[TASK INPUTS]
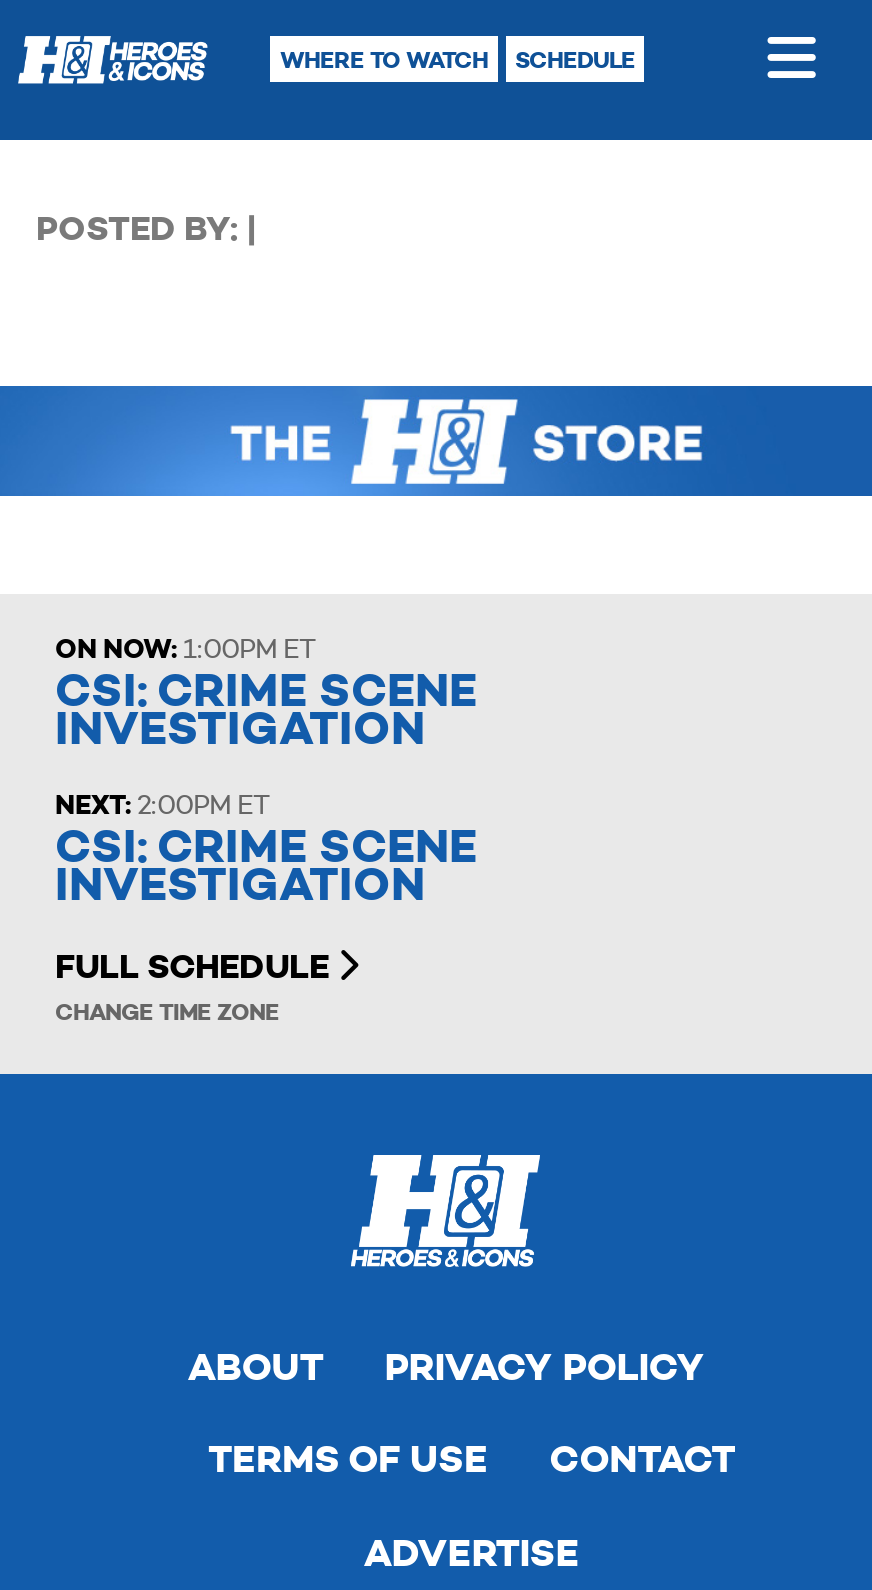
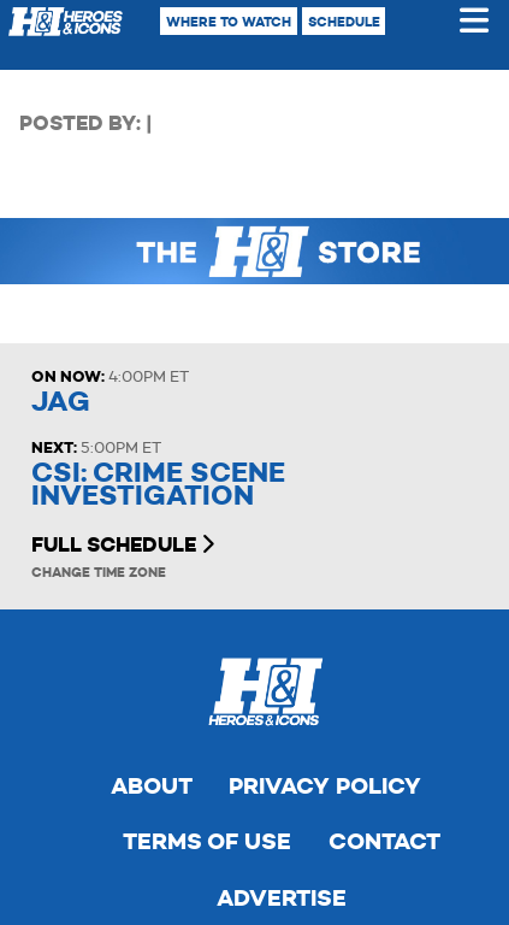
[55,633,477,758] ON NOW: 1:00PM ET | CSI: CRIME SCENE | INVESTIGATION -> [31,367,188,419] ON NOW: 4:00PM ET | JAG
[55,788,269,822] NEXT: 2:00PM ET -> [31,437,161,458] NEXT: 5:00PM ET

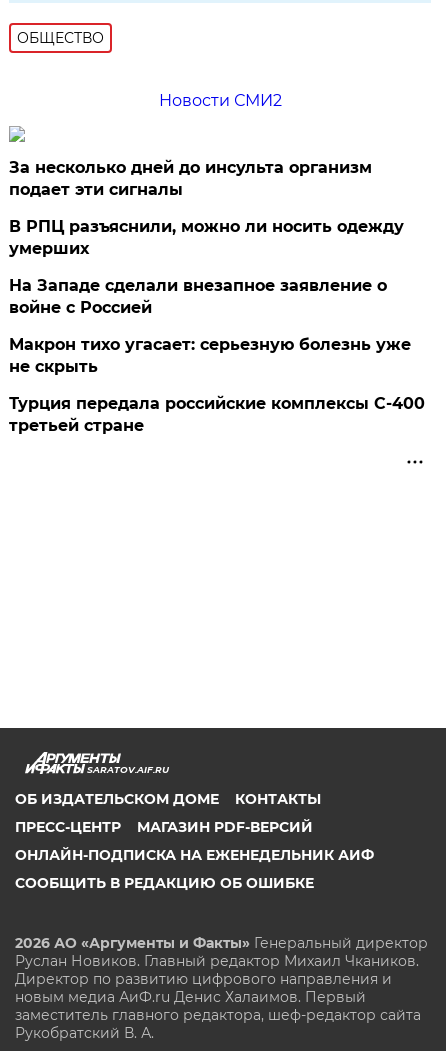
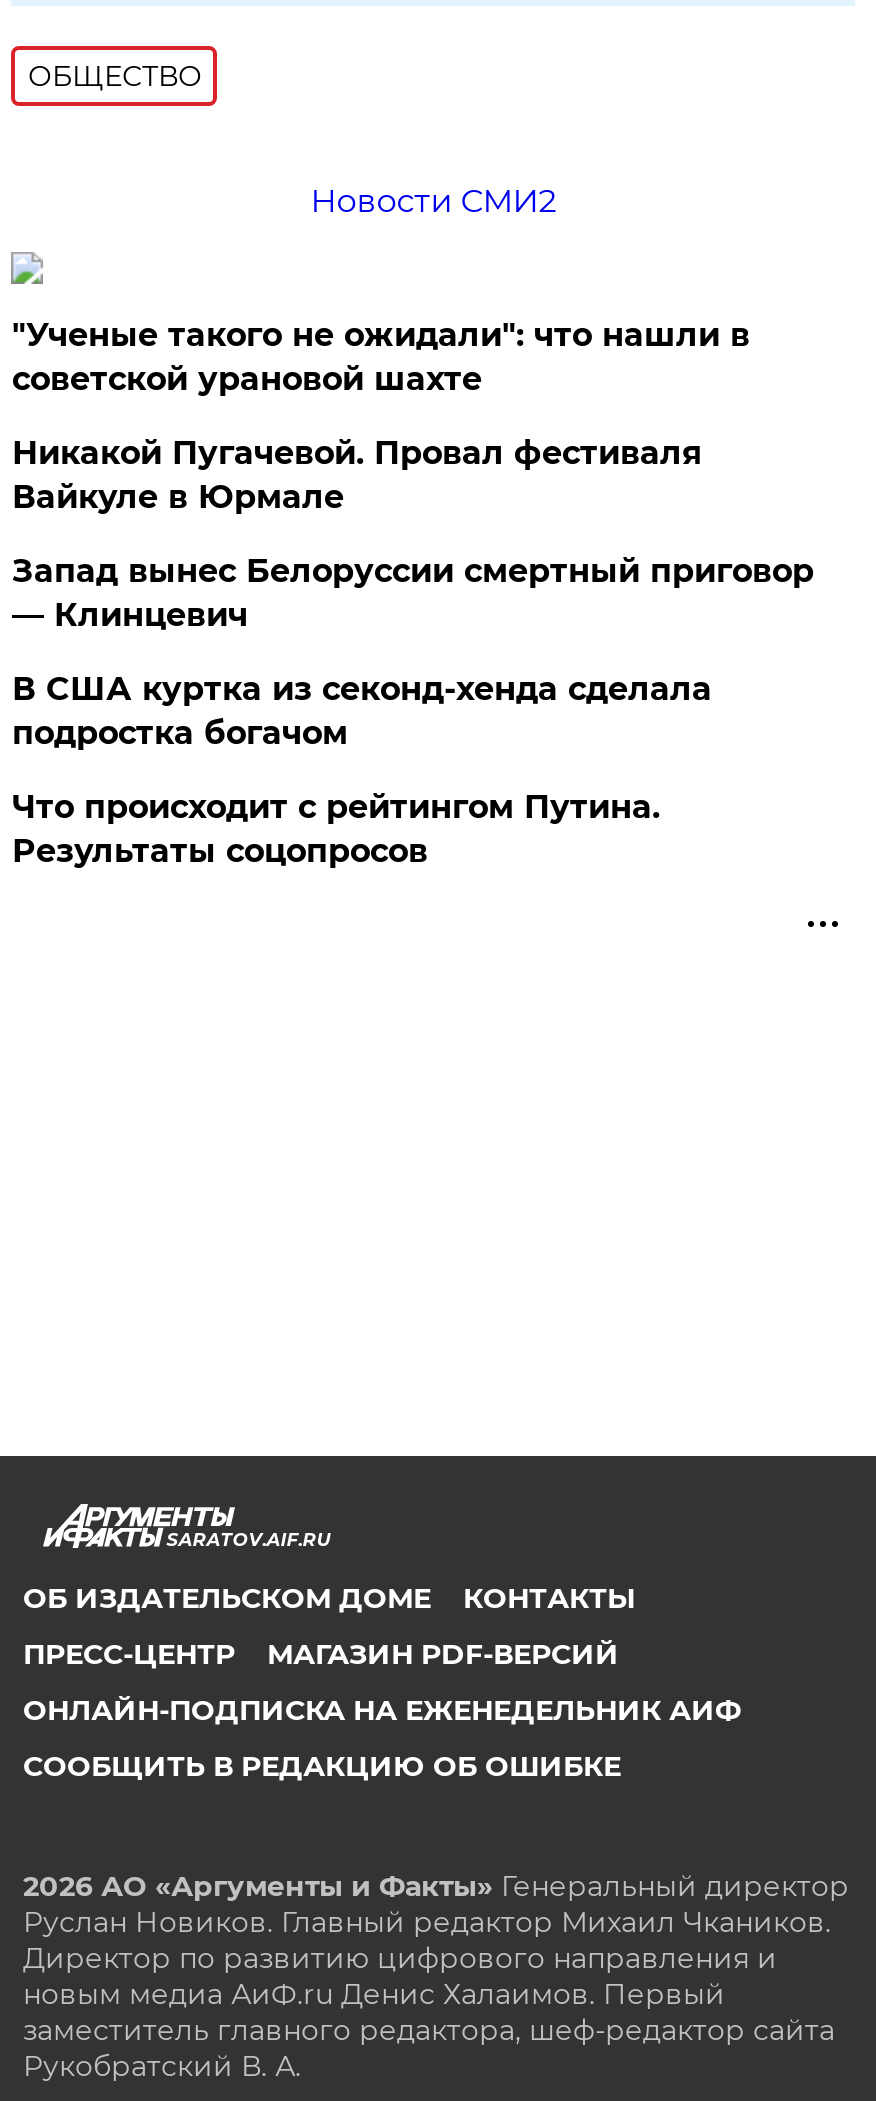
[9,158,372,199] За несколько дней до инсульта организм | подает эти сигналы -> [12,316,750,398] "Ученые такого не ожидали": что нашли в | советской урановой шахте
[9,217,404,258] В РПЦ разъяснили, можно ли носить одежду | умерших -> [12,434,702,516] Никакой Пугачевой. Провал фестиваля | Вайкуле в Юрмале
[9,276,387,317] На Западе сделали внезапное заявление о | войне с Россией -> [12,552,814,634] Запад вынес Белоруссии смертный приговор | — Клинцевич
[9,335,411,376] Макрон тихо угасает: серьезную болезнь уже | не скрыть -> [12,670,712,752] В США куртка из секонд-хенда сделала | подростка богачом
[9,394,425,435] Турция передала российские комплексы С-400 | третьей стране -> [12,788,660,870] Что происходит с рейтингом Путина. | Результаты соцопросов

[WHAT THE TASK REQUIRES] Give again exactly the lines from the one holding "[55,788,269,822] NEXT: 2:00PM" to the final line of the records, both ends included; any pictures stay out.

[FINISHED EXERCISE]
[55,788,269,822] NEXT: 2:00PM ET -> [31,437,161,458] NEXT: 5:00PM ET

[9,158,372,199] За несколько дней до инсульта организм | подает эти сигналы -> [12,316,750,398] "Ученые такого не ожидали": что нашли в | советской урановой шахте
[9,217,404,258] В РПЦ разъяснили, можно ли носить одежду | умерших -> [12,434,702,516] Никакой Пугачевой. Провал фестиваля | Вайкуле в Юрмале
[9,276,387,317] На Западе сделали внезапное заявление о | войне с Россией -> [12,552,814,634] Запад вынес Белоруссии смертный приговор | — Клинцевич
[9,335,411,376] Макрон тихо угасает: серьезную болезнь уже | не скрыть -> [12,670,712,752] В США куртка из секонд-хенда сделала | подростка богачом
[9,394,425,435] Турция передала российские комплексы С-400 | третьей стране -> [12,788,660,870] Что происходит с рейтингом Путина. | Результаты соцопросов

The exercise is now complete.